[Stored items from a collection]
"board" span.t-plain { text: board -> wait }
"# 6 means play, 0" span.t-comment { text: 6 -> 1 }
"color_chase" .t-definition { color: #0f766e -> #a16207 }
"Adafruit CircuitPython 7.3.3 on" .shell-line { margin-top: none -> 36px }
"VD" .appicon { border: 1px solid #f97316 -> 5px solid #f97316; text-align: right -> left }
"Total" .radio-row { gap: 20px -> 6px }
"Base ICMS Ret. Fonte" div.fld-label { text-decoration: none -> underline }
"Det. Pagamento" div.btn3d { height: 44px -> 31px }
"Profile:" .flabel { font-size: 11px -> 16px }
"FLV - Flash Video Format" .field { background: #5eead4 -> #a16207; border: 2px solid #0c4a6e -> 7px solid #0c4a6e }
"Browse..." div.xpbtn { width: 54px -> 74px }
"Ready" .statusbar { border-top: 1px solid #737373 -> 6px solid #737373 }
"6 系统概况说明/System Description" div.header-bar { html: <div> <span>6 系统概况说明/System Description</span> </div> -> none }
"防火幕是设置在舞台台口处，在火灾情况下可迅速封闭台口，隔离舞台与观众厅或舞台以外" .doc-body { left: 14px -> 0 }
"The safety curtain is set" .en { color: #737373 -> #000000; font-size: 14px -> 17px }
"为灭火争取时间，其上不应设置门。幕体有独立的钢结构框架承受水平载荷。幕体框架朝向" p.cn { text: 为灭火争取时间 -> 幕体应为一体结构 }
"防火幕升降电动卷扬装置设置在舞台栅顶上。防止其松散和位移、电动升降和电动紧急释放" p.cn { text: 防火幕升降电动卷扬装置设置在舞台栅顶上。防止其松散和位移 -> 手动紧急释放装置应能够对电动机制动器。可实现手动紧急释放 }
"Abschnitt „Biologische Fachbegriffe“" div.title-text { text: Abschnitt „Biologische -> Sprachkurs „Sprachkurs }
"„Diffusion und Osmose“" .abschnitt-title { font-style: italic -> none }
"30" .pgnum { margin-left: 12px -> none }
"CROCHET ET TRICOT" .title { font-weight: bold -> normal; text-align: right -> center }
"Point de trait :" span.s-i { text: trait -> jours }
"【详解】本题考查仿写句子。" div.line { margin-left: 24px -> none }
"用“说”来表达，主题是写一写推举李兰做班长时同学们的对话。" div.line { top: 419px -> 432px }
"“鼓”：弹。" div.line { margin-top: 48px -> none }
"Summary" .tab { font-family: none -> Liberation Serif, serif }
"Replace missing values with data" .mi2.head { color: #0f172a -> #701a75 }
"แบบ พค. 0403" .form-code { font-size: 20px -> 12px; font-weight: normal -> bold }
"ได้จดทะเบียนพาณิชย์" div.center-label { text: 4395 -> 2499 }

Required work.
Would you count the lines in the data that contain the word "none" and state only the number?

Response for this exercise.
8